Thousands of Filipino Americans are employed in educational professions across the U.S. They work with limited resources to do their jobs adequately. There has also been a noticeable increase in short-term labor recruitment of teachers, via H1-B visas, from the Philippines to help resolve the public education crisis in the U.S.  The education system in the US has been severely under-resourced, especially when compared to other areas of federal spending. This has affected the quality of education, especially for students in vulnerable and marginalized communities. With limited support and resources, educators have to bear the burden of purchasing supplies for students–with these resources coming out of their own pockets– in order to provide the best education possible. 

These opportunity gaps in teaching and learning has only been exacerbated by the COVID-19 pandemic, forcing educators to quickly adapt to virtual instruction at all grade levels. with little to no training or professional development. Educators being mostly left to their own devices, on top of household responsibilities such as childcare, has also affected the quality of education their students are receiving. This also affects the quality of life of educators as they face more stressful conditions under Covid in giving virtual instructions at home and not in school.

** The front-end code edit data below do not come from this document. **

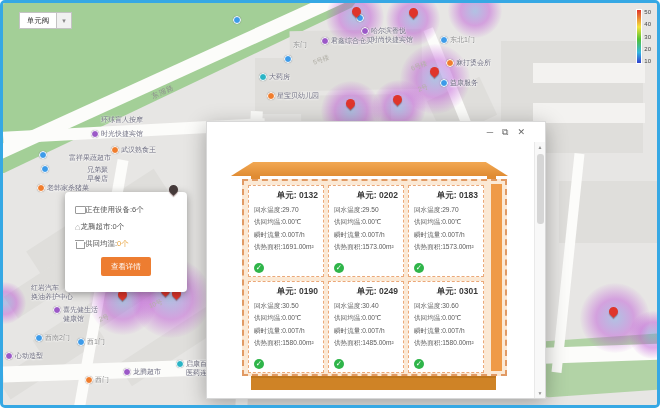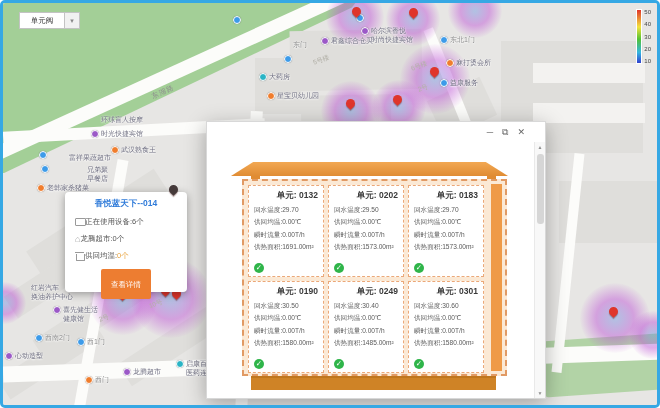--- a/index.html
+++ b/index.html
@@ -27,7 +27,7 @@
 
   
   .dd { position:absolute; left:16px; top:9px; display:flex; height:17px; }
-  .dd-text { width:46px; background:#fff; border:1px solid #c3c3c3; font-size:7.5px; color:#333; display:flex; align-items:center; justify-content:center; }
+  .dd-text { width:38px; background:#fff; border:1px solid #c3c3c3; font-size:7.5px; color:#333; display:flex; align-items:center; justify-content:center; }
   .dd-btn { width:15px; background:#f1f1f1; border:1px solid #c3c3c3; border-left:none; font-size:7px; color:#888; display:flex; align-items:center; justify-content:center; }
 
   

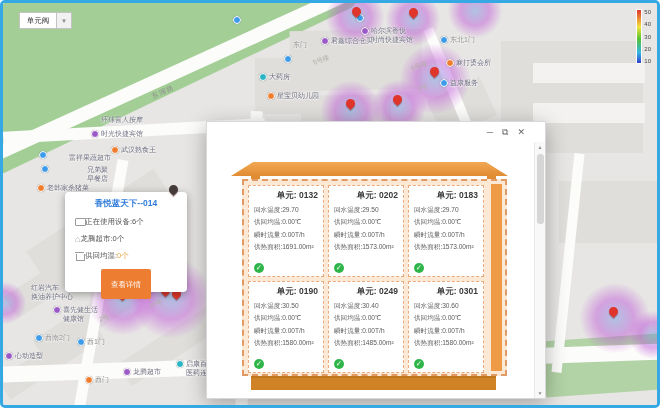--- a/index.html
+++ b/index.html
@@ -184,7 +184,6 @@
   </div>
 
   <div class="popup">
-    <div class="popup-title">香悦蓝天下--014</div>
     <div class="popup-row">
       <span class="ic ic-mon"></span>
       <span>正在使用设备:</span>

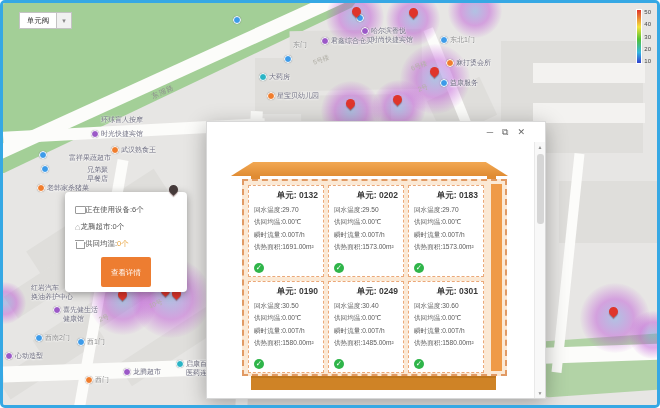--- a/index.html
+++ b/index.html
@@ -47,7 +47,7 @@
   .ic-home { font-size:9px; line-height:9px; color:#9a9a9a; width:auto; }
   .ic-trash::before { content:""; position:absolute; left:1px; top:2px; width:7px; height:6px; border:1px solid #9a9a9a; border-top:none; border-radius:0 0 1px 1px; }
   .ic-trash::after { content:""; position:absolute; left:0; top:0; width:9px; height:1px; background:#9a9a9a; }
-  .popup-btn { display:block; margin:8px auto 0 auto; width:50px; height:30px; background:#ed7d31; color:#fff; font-size:7.5px; border:none; border-radius:2px; line-height:15px; text-align:center; }
+  .popup-btn { display:block; margin:8px auto 0 auto; width:50px; height:19px; background:#ed7d31; color:#fff; font-size:7.5px; border:none; border-radius:2px; line-height:15px; text-align:center; }
 
   
   .modal { position:absolute; left:203px; top:118px; width:340px; height:278px; background:#fff; border:1px solid #d8d8d8; box-shadow:0 5px 20px rgba(0,0,0,.30); }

The Trump administration gave little prioritization for education, spending nearly $81 billion annually on education, while military spending is estimated to be $695.1 billion in 2020. It is in these conditions that the new Biden administration needs to make basic social services, like education, a higher priority when it comes to federal spending and allocation of resources. 

  1. Allocate more funding and resources towards public education. 
  2. Ensure hiring of more educators and that educators are best equipped to provide quality education for students. 
  3. Ensure the economic safety net of educators, including resource allocation for more support in the mental and emotional labor that comes with providing quality education for students.
  4. Ensure schools, colleges, and universities meet COVID-19 safety measures and support educators when they begin reopening for in-person instruction.

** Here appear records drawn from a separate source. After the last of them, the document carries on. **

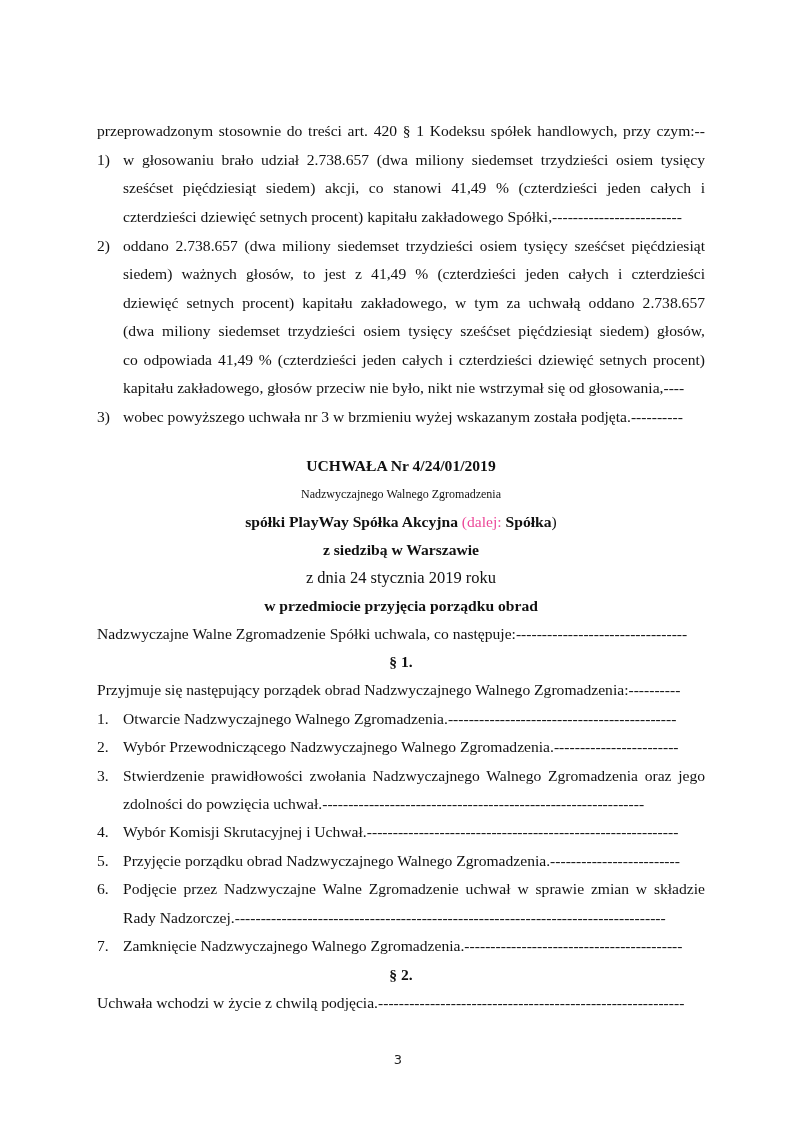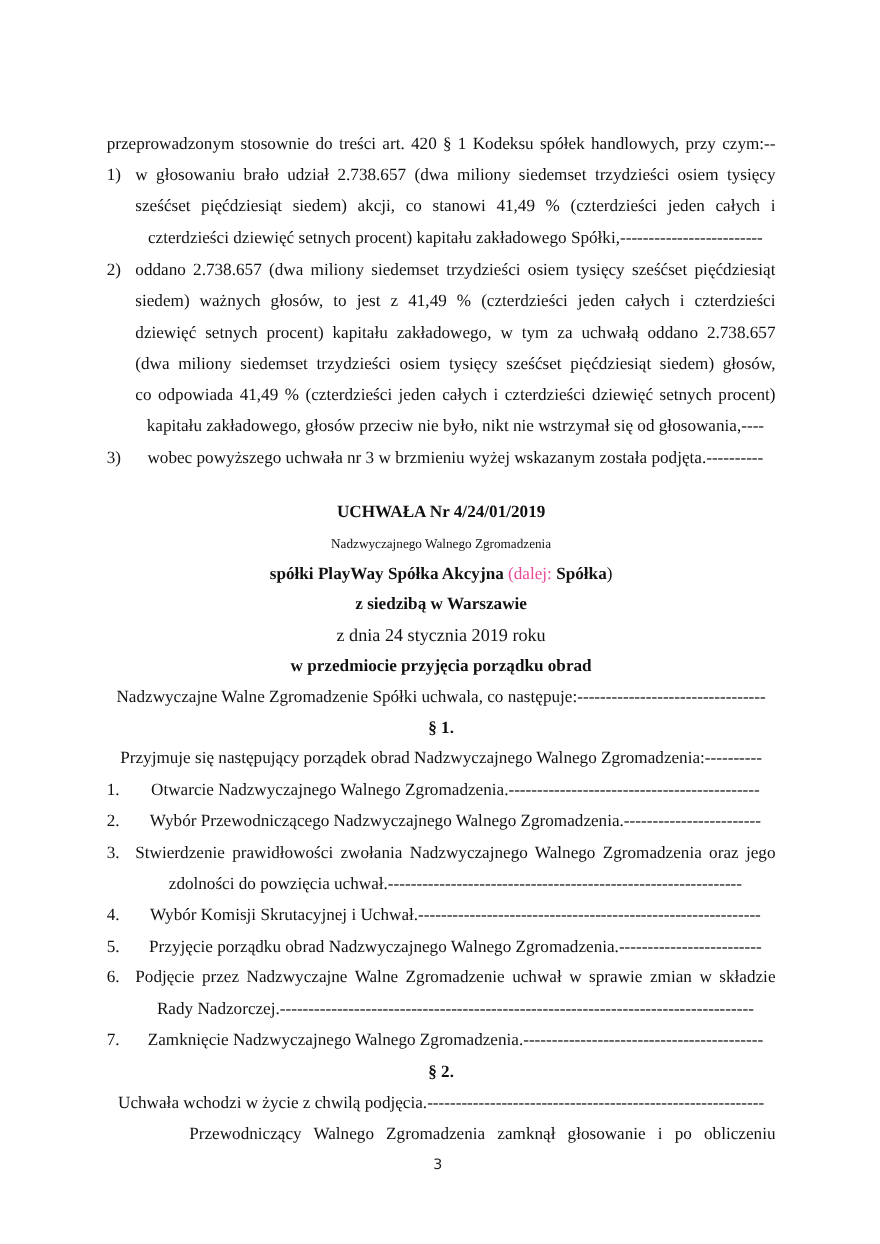--- a/index.html
+++ b/index.html
@@ -14,7 +14,6 @@
     position: absolute; left: 97px; width: 608px;
     height: 22px; line-height: 22px;
     white-space: nowrap;
-    text-align: center;
   }
   .just { text-align: justify; text-align-last: justify; white-space: normal; overflow: hidden; }
   .num {

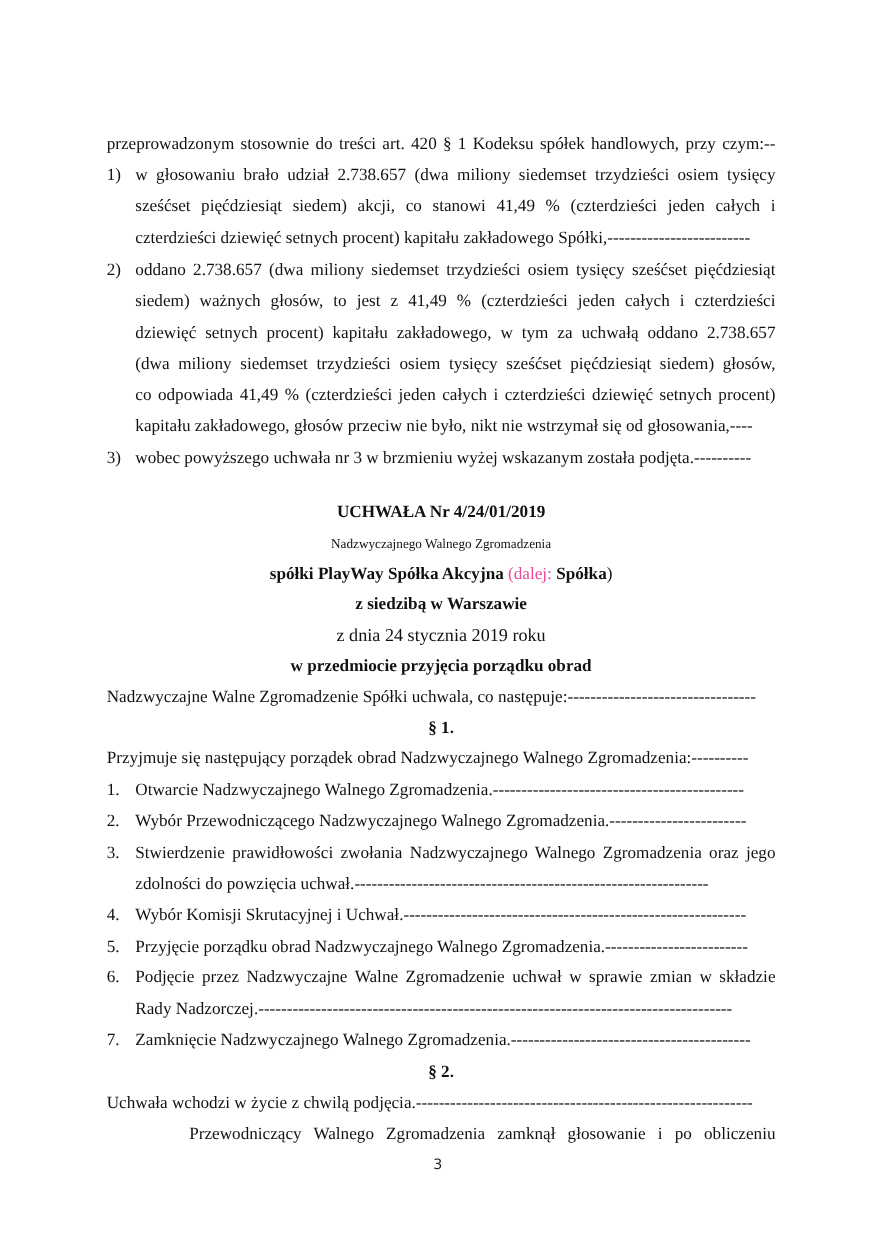--- a/index.html
+++ b/index.html
@@ -91,7 +91,6 @@
   <div class="line center bold" style="top:964px">§ 2.</div>
   <div class="line" style="top:992px">Uchwała wchodzi w życie z chwilą podjęcia.-----------------------------------------------------------</div>
 
-  <div class="line just firstind" style="top:1020px">Przewodniczący Walnego Zgromadzenia zamknął głosowanie i po obliczeniu</div>
 
   <div class="pagenum">3</div>
 </div>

U.S. foreign policy continues to have a significant impact on our families and fellow Filipinos back home. We stand for a U.S. foreign policy that is based on respect for human rights, democracy and sovereignty of other countries.

Currently, the US continues to send our tax dollars that funds the Armed Forces of the Philippines (AFP) and the Philippine National Police (PNP), agents of the Duterte administration. In the past four years, the U.S. sent more than $550M of military aid to the AFP and the PNP. The AFP and PNP are recognized by various international institutions like the United Nations, European Union and many others to be  responsible for many of the human rights violations.We recognize that what the US does abroad also impacts our communities locally. Money going to wars overseas should instead be spent on much needed economic relief, education and other social services. 

  1. Pass the Philippine Human Rights Act to suspend military assistance to the Philippines until such time as human rights violations by Philippine military forces cease and the responsible state forces are held accountable.
  2. Ensure trade and military agreements between the Philippines and any foreign government respect Philippine sovereignty, human rights, especially worker and farmer rights, the environment, Philippine-owned small and medium businesses, and are based on mutual benefit. 
  3. Redirect taxpayer money going towards U.S. military aid to social services such as healthcare, education, social security, stimulus checks, etc.

On Police Brutality and Anti-Asian Violence

  1. Hold police accountable in the cases of Angelo Quinto, Dennis Carolino, Toby Diller and other victims of police brutality; 
  2. Address increasing attacks and hate crimes on the API community.